▶ Records for this exercise:
################
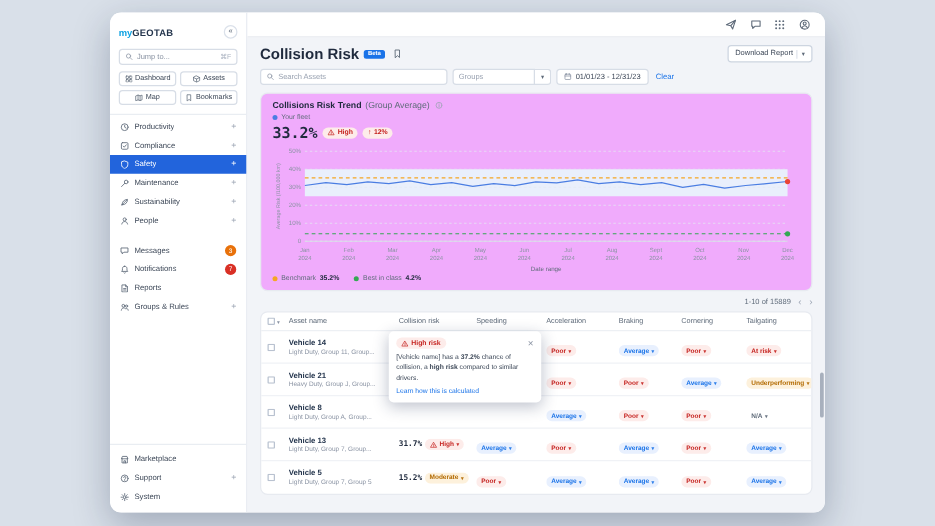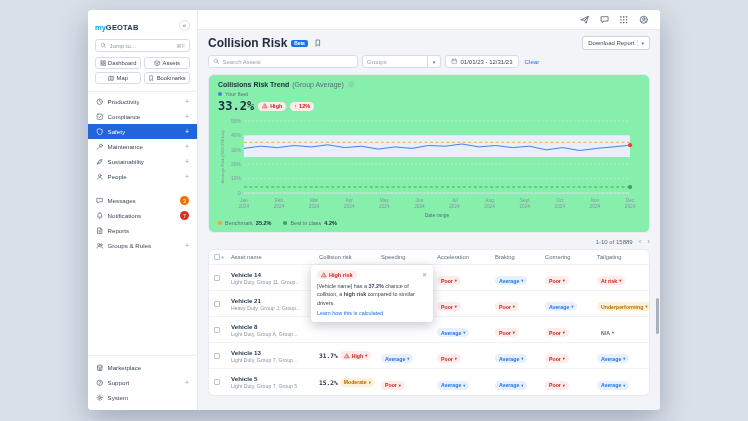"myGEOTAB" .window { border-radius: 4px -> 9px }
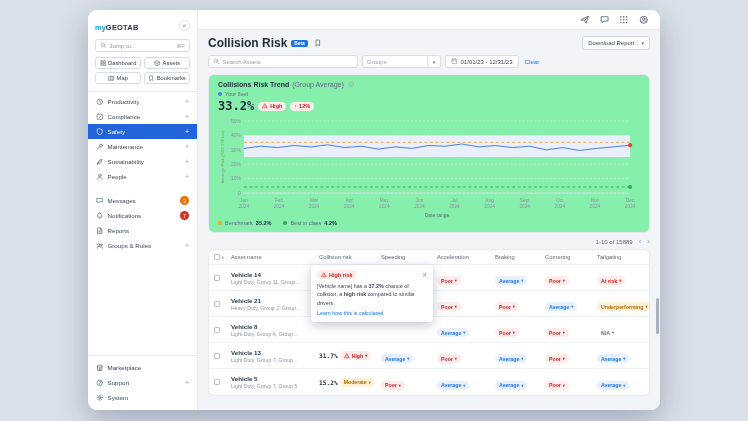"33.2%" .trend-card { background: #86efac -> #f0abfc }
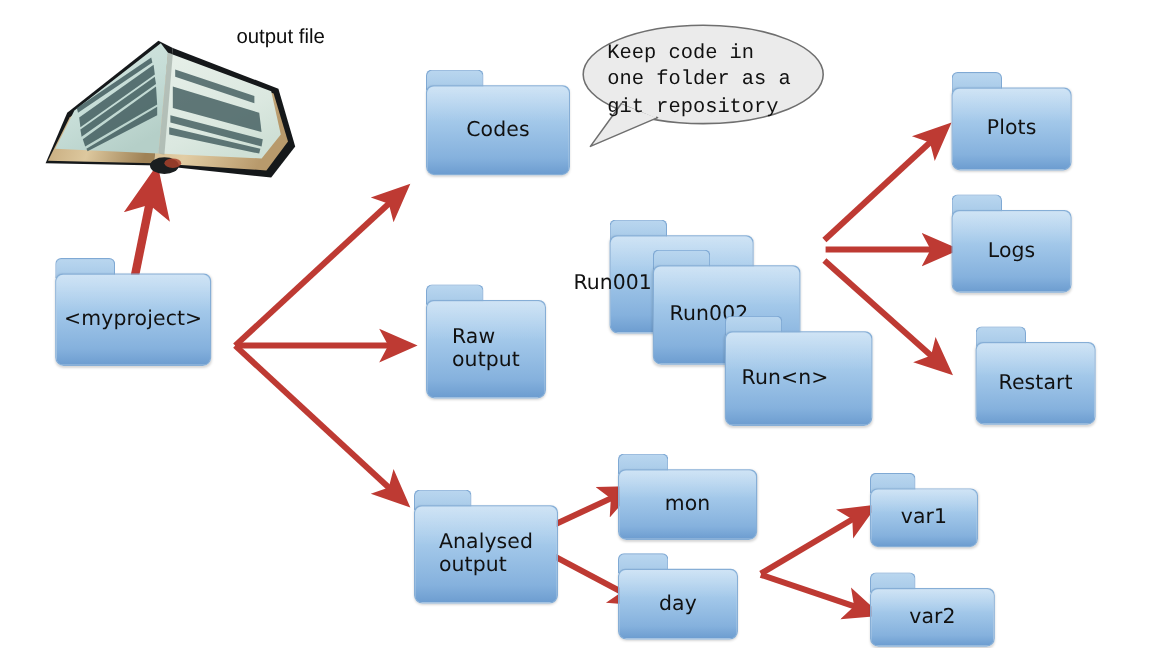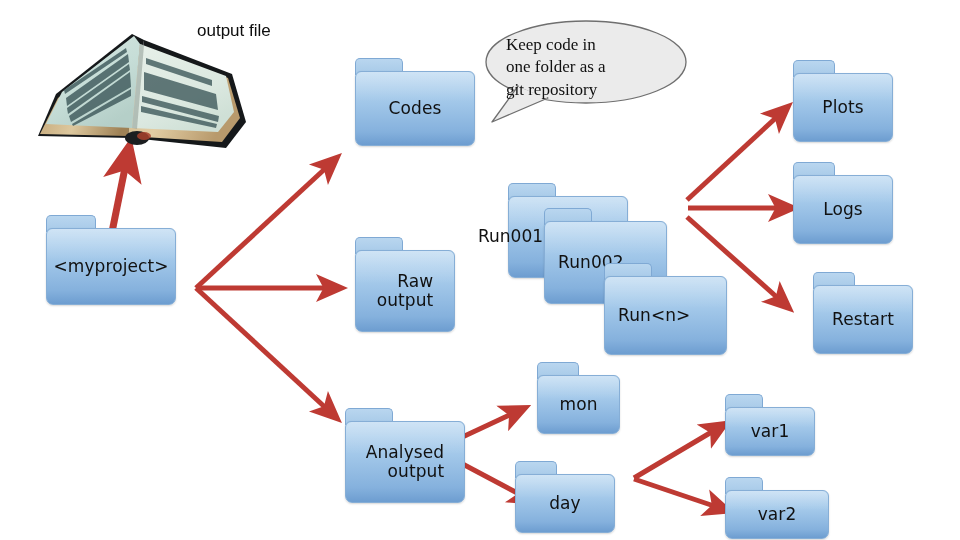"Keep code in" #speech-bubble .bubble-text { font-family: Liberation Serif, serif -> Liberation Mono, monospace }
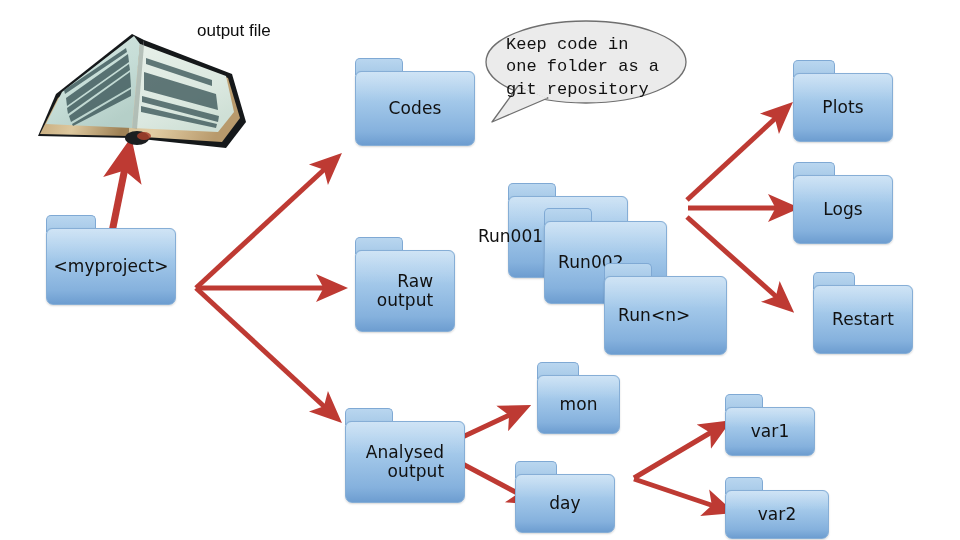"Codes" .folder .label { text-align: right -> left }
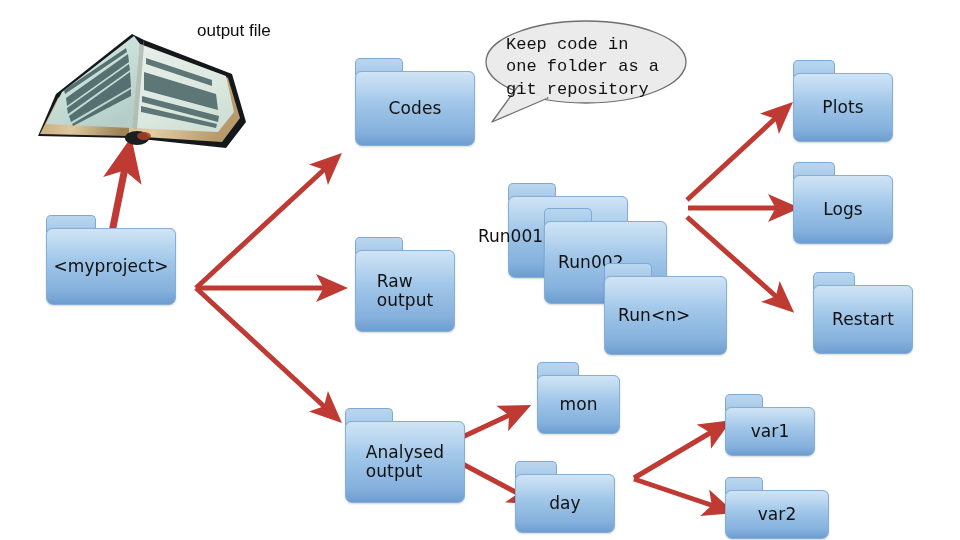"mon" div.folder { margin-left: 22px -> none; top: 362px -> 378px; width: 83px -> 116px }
################
▶ What is needed: Without copying any picture, write out all of the material exactly as it reads.

▶ Problem solution:
"myGEOTAB" .window { border-radius: 4px -> 9px }
"33.2%" .trend-card { background: #86efac -> #f0abfc }
"Keep code in" #speech-bubble .bubble-text { font-family: Liberation Serif, serif -> Liberation Mono, monospace }
"Codes" .folder .label { text-align: right -> left }
"mon" div.folder { margin-left: 22px -> none; top: 362px -> 378px; width: 83px -> 116px }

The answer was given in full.